## What the task asks
Please reproduce the data in full, exactly as it stands.

[User interface change data]
■ ■ ■

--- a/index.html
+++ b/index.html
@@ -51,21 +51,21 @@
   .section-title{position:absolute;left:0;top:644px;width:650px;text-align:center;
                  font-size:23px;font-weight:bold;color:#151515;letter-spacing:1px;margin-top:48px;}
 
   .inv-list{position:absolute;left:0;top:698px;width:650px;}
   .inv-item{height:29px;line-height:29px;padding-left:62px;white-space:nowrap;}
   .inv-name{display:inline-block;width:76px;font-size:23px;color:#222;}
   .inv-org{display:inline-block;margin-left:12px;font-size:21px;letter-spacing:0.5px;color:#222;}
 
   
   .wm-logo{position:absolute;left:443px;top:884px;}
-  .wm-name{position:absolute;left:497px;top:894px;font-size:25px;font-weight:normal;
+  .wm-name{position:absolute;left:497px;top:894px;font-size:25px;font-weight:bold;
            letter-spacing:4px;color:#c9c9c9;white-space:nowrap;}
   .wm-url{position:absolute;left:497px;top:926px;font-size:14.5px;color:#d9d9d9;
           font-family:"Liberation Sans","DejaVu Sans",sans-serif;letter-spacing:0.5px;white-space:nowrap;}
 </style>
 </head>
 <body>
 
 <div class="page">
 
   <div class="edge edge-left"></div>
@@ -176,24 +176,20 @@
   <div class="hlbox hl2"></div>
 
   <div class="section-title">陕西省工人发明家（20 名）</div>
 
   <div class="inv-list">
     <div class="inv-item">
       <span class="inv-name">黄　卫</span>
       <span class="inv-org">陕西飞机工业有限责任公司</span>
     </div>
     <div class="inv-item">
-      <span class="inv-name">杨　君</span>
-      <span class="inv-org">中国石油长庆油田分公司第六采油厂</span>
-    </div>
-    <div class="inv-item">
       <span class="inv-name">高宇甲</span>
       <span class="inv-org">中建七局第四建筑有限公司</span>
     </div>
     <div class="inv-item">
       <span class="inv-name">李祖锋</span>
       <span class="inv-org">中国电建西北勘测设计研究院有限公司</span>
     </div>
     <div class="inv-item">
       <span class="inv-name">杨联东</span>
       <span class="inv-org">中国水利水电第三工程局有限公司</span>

■ ■ ■

## Task solution
--- a/index.html
+++ b/index.html
@@ -51,21 +51,21 @@
   .section-title{position:absolute;left:0;top:644px;width:650px;text-align:center;
                  font-size:23px;font-weight:bold;color:#151515;letter-spacing:1px;margin-top:48px;}
 
   .inv-list{position:absolute;left:0;top:698px;width:650px;}
   .inv-item{height:29px;line-height:29px;padding-left:62px;white-space:nowrap;}
   .inv-name{display:inline-block;width:76px;font-size:23px;color:#222;}
   .inv-org{display:inline-block;margin-left:12px;font-size:21px;letter-spacing:0.5px;color:#222;}
 
   
   .wm-logo{position:absolute;left:443px;top:884px;}
-  .wm-name{position:absolute;left:497px;top:894px;font-size:25px;font-weight:normal;
+  .wm-name{position:absolute;left:497px;top:894px;font-size:25px;font-weight:bold;
            letter-spacing:4px;color:#c9c9c9;white-space:nowrap;}
   .wm-url{position:absolute;left:497px;top:926px;font-size:14.5px;color:#d9d9d9;
           font-family:"Liberation Sans","DejaVu Sans",sans-serif;letter-spacing:0.5px;white-space:nowrap;}
 </style>
 </head>
 <body>
 
 <div class="page">
 
   <div class="edge edge-left"></div>
@@ -176,24 +176,20 @@
   <div class="hlbox hl2"></div>
 
   <div class="section-title">陕西省工人发明家（20 名）</div>
 
   <div class="inv-list">
     <div class="inv-item">
       <span class="inv-name">黄　卫</span>
       <span class="inv-org">陕西飞机工业有限责任公司</span>
     </div>
     <div class="inv-item">
-      <span class="inv-name">杨　君</span>
-      <span class="inv-org">中国石油长庆油田分公司第六采油厂</span>
-    </div>
-    <div class="inv-item">
       <span class="inv-name">高宇甲</span>
       <span class="inv-org">中建七局第四建筑有限公司</span>
     </div>
     <div class="inv-item">
       <span class="inv-name">李祖锋</span>
       <span class="inv-org">中国电建西北勘测设计研究院有限公司</span>
     </div>
     <div class="inv-item">
       <span class="inv-name">杨联东</span>
       <span class="inv-org">中国水利水电第三工程局有限公司</span>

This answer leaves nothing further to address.